Viele Autobauer haben in den letzten Jahren Elektroautos entwickelt, Citroen oder Mitsubishi zum Beispiel. Tesla schickte einen Wagen mit über 250 PS auf den Markt. Und das spürt man bei der Beschleunigung. Elektroautos übertragen die Motorkraft direkt auf die Räder. Wie eine Straßenbahn auf Ecstasy fühlt sich der Wagen an, wenn man richtig Gas gibt.

Übermäßig beschleunigen, das wollen wir auf unserer Testtour aber nicht. Insgesamt 560 Kilometer fahren wir von der deutsch-holländischen Grenze über das Ruhrgebiet zur Mitte Deutschlands. Dabei wollen wir so wenig Energie wie möglich verbrauchen, um unsere Reichweite zu erhöhen. Auf Autobahnen fahren wir daher kaum schneller als 110 Stundenkilometer.

Es braucht Geduld - die Alltagstauglichkeit

Auch Energiekonzerne wie Eon oder Rwe wollen den Markt der Elektromobilität erobern. In Testregionen wie dem Ruhrgebiet haben sie bereits ein recht dichtes Netz von Ladestationen aufgebaut. Solche Stationen liefern den Strom in einer höheren Leistung als herkömmliche Steckdosen. Dennoch dauert es auch hier etwa drei bis fünf Stunden, bis der Wagen eine ordentliche Menge Strom geladen hat.

Alt und neu: Der Elektrowagen macht Station vor einer stillgelegten Zeche in Herten.
Alt und neu: Der Elektrowagen macht Station vor einer stillgelegten Zeche in Herten.Bild: DW

Fazit: Flächendeckende Ladestationen mit einheitlichen Standards, auch das steht noch in ferner Zukunft. Auf unserer Reise sind wir daher auf private Steckdosen angewiesen - und brauchen viel Geduld.

Konkurrenzfähig - Die Energiebilanz

Autohersteller und Energieriesen präsentieren Elektroautos als die grüne Zukunft des Verkehrs. Doch stimmt das? Und wie steht es mit der Reichweite des Roadsters? Wir haben unseren täglichen Stromverbrauch gemessen und ausgewertet. Die Daten: Wir fuhren insgesamt 569 Kilometer und verbrauchten dabei 88,1 Kilowattstunden Strom.

Umgerechnet kommen wir damit auf eine Reichweite des Roadsters von 355 Kilometern mit einer vollständigen Ladung.

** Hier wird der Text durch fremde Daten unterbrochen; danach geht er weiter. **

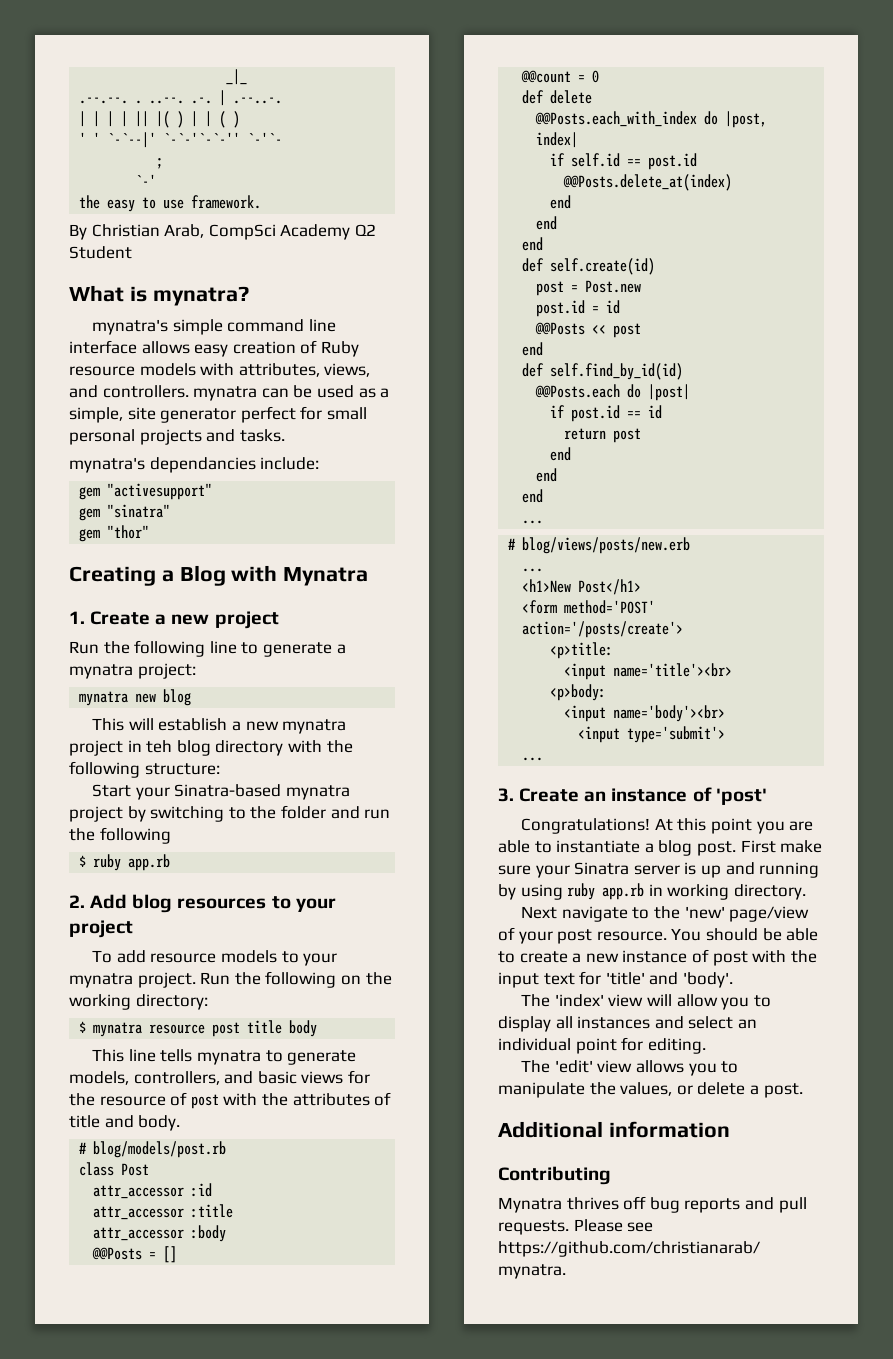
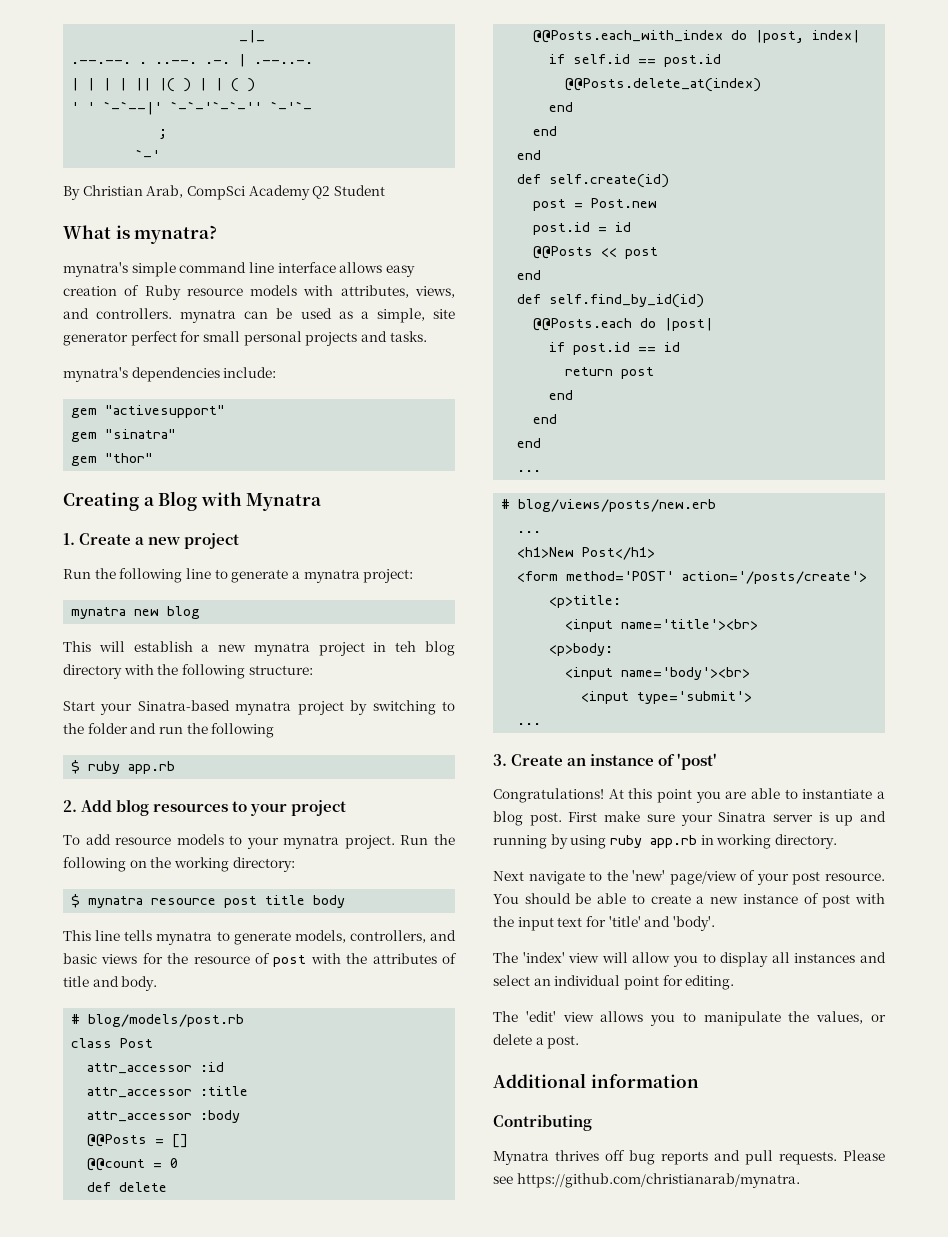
[79,195,262,212] // the easy to use framework. -> (161, 154) none
[149,457,256,473] dependancies -> [131,367,220,382] dependencies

Das ist beachtlich, jedoch schleppt der Wagen dafür auch Batterien im Wert von rund 25.000 Euro und mit einem Gewicht von 450 Kilogramm mit sich herum.

Wenn man bei dem Gesamtverbrauch den deutschen Strommix aus Kohle, Atom, Gas und erneuerbaren Energien zu Grunde legt, hat der Roadster pro Kilometer 96,6 Gramm CO2 in die Luft gepustet. Zum Vergleich: Der ADAC kam beim Hybridauto Prius von Toyota auf einen Wert von 109 Gramm pro Kilometer. Der Tesla erreicht also einen guten Wert, der aber von Autos mit Verbrennungsmotoren - wie etwa dem Smart - geschlagen werden kann.

Schnell aber sparsam - das E-Mobil-Gefühl

Unser Elektroauto mobilisierte sowohl Umweltschützer als auch Rennsportfanatiker. Es hat eine bessere Beschleunigung als viele Sportwagen. Und dennoch beruhigt es das CO2-Gewissen. Mit einem Stückpreis von 100.000 Euro bleibt der Tesla Roadster ein Entwurf, den sich die meisten Autofahrer nicht leisten können.

Ladestation in Essen: Etwa 3-5 Stunden dauert es hier, bis der Wagen aufgeladen ist.
Ladestation in Essen: Etwa 3-5 Stunden dauert es hier, bis der Wagen aufgeladen ist.Bild: DW

Doch die Elektroautos sind im Kommen, die Preise sinken. Schon jetzt werden E-Mobile für rund 40.000 Euro angeboten. Die Bundesregierung rechnet mit eine Million Elektroautos bis zum Jahr 2020. Wenn diese durch Strom aus erneuerbaren Energien geladen werden, könnten die Autos auch ein Klimaerfolg werden.

Situationen wie im Dortmunder Hotel könnten sich in Zukunft also häufen: "Ein Doppelzimmer und den Wagen einmal aufladen bitte!"